They need 1) a file (up to 50GB) and 2) optionally take a URL when registering for a DOI. We should provide both, the file can be the metadata dump and the URL is the URL to the project page. They also support 3) versioning so we can occasionally update the DOI registered (say, when we upload a bunch of new data for a project or at the end of the quarter when we want to tag an overall DCP release).
if a user wants to refer to the DOI for the project overall, they just use the base DOI e.g. DOI:10.5281/zenodo.596994 which points to all versions
if a user wants to refer to a moment in time for that project then they can use the full DOI which points to a particular version such as DOI:10.5281/zenodo.2602233, this version is associated with a particular metadata TSV dump that was published on Zenodo
@lauraclarke commented on Apr 14, 2019:
It is also worth noting that data under a DOI isn't totally immutable and can change. It is possible to support versions
If I have assigned a DOI name and I make a change to my material, should I assign a new DOI?
The IDF does not have any rules on this. Individual RAs adopt appropriate rules for their community >and application. As a general rule, if the change is substantial and/or it is necessary to identify both >the original and the changed material, assign a new DOI name.
Reading figshare's advice to updating data for submitters is a reasonable guide to the sort of process we might want to adopt once we have a more fully featured system.

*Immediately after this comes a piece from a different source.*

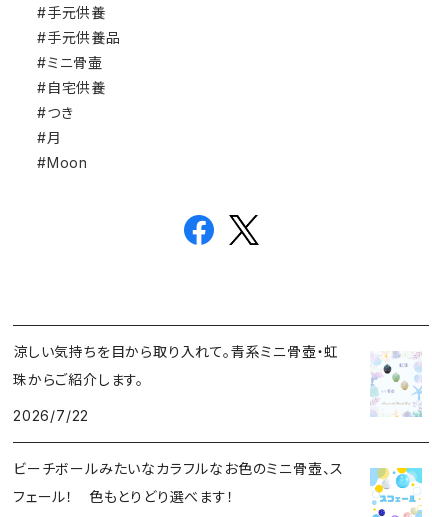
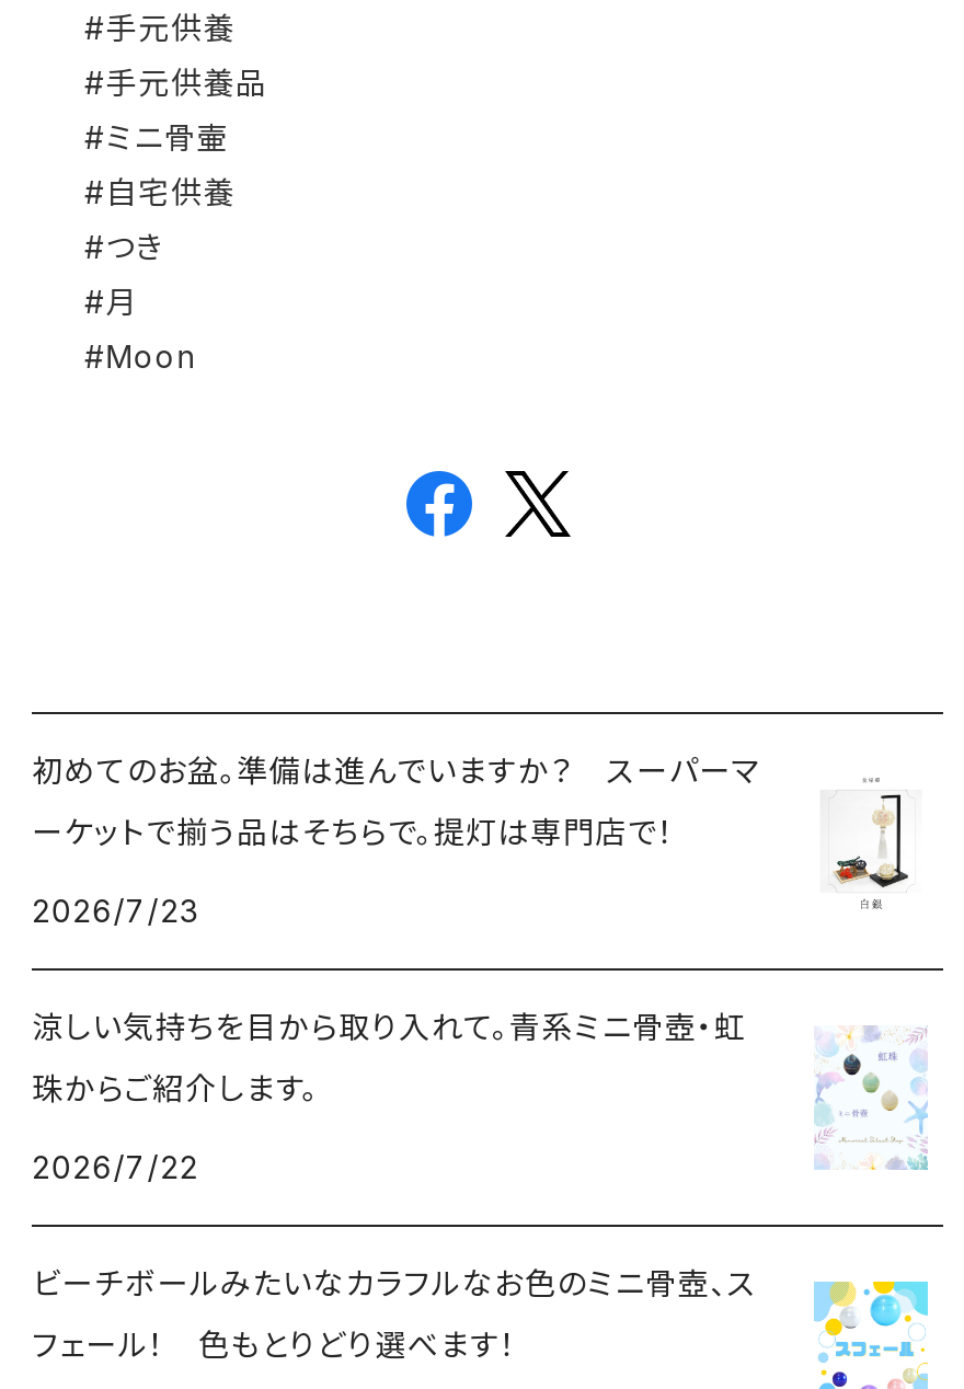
none -> [32,751,910,929] [image] | 初めてのお盆。準備は進んでいますか？ スーパーマ | ーケットで揃う品はそちらで。提灯は専門店で！ | 2026/7/23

@lauraclarke commented on Apr 17, 2019:
I think this highlights the need for a conversation about what type of updates genuinely change the dataset from a reproducibility perspective and what types of edits are more improvements/error corrections and don't affect how reproducible the data referred to by the url is. I really like Crossref's video about their Crossmark service for giving a summary of the second type of edits https://www.crossref.org/services/crossmark/
We also need to think about which registration authority are we going to use? (http://www.doi.org/registration_agencies.html), do we go with a service provided by one of our institutions (EBI is already registered with Crossref), how are they paid for? How rapidly should we give things DOIs balancing the immediate need for people to want to cite publicly accessible data with the fact that in the early stages of submission there may be more frequent updates?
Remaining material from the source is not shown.